_TASK STATEMENT:_
Determine how many lines in the entries below contain "style", and output only that number.

_Records from a data collection:_
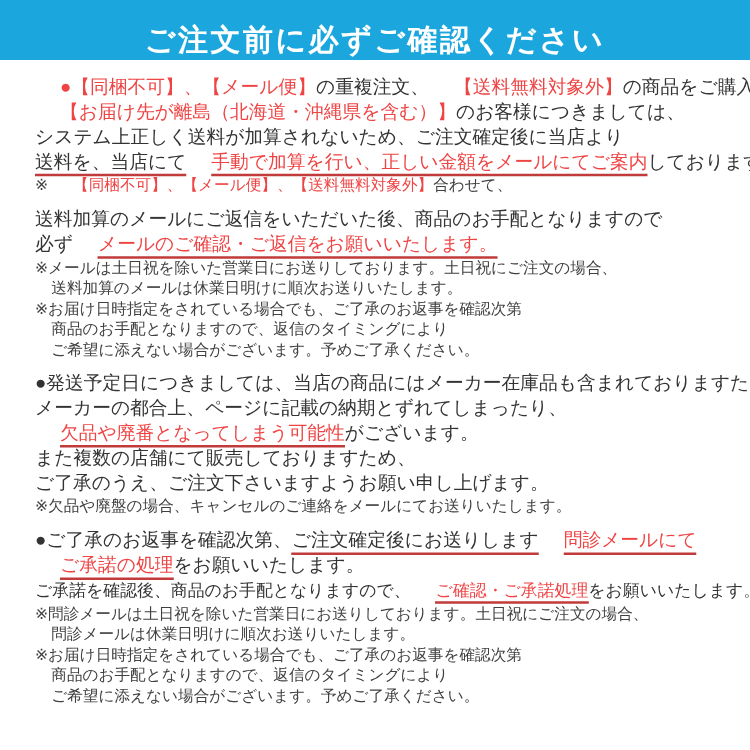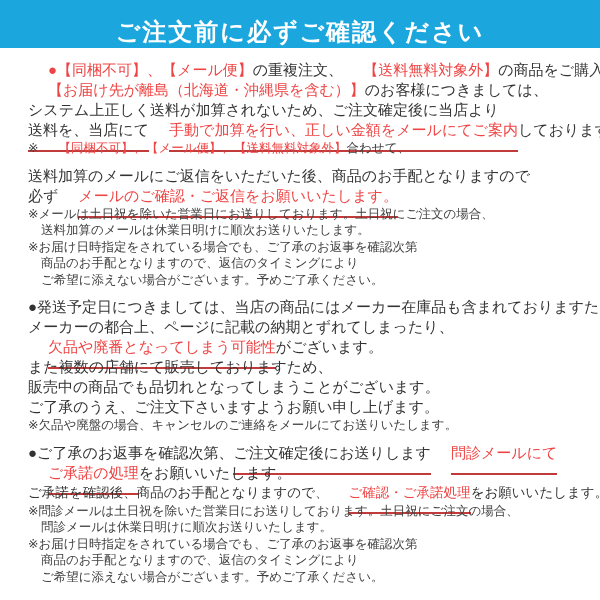--- a/index.html
+++ b/index.html
@@ -51,7 +51,7 @@
     padding-left: 13px;
   }
   .b { font-weight: normal; color: #ef4444; margin-left: 20px; }
-  .u { border-bottom: 2px solid #14b8a6; padding-bottom: 12px; }
+  .u { border-bottom: 2px solid #14b8a6; padding-bottom: 1px; }
 </style>
 </head>
 <body>

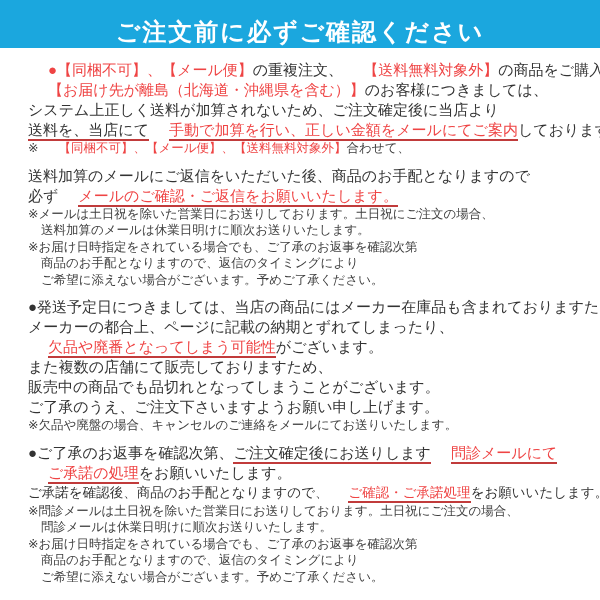--- a/index.html
+++ b/index.html
@@ -82,7 +82,6 @@
         <div class="line main"><span>メーカーの都合上、ページに記載の納期とずれてしまったり、</span></div>
         <div class="line main"><span class="b u" style="border-bottom-color: rgb(193, 59, 59);">欠品や廃番となってしまう可能性</span><span>がございます。</span></div>
         <div class="line main"><span>また複数の店舗にて販売しておりますため、</span></div>
-        <div class="line main"><span>販売中の商品でも品切れとなってしまうことがございます。</span></div>
         <div class="line main"><span>ご了承のうえ、ご注文下さいますようお願い申し上げます。</span></div>
         <div class="line note"><span>※欠品や廃盤の場合、キャンセルのご連絡をメールにてお送りいたします。</span></div>
       </div>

_TASK SOLUTION:_
2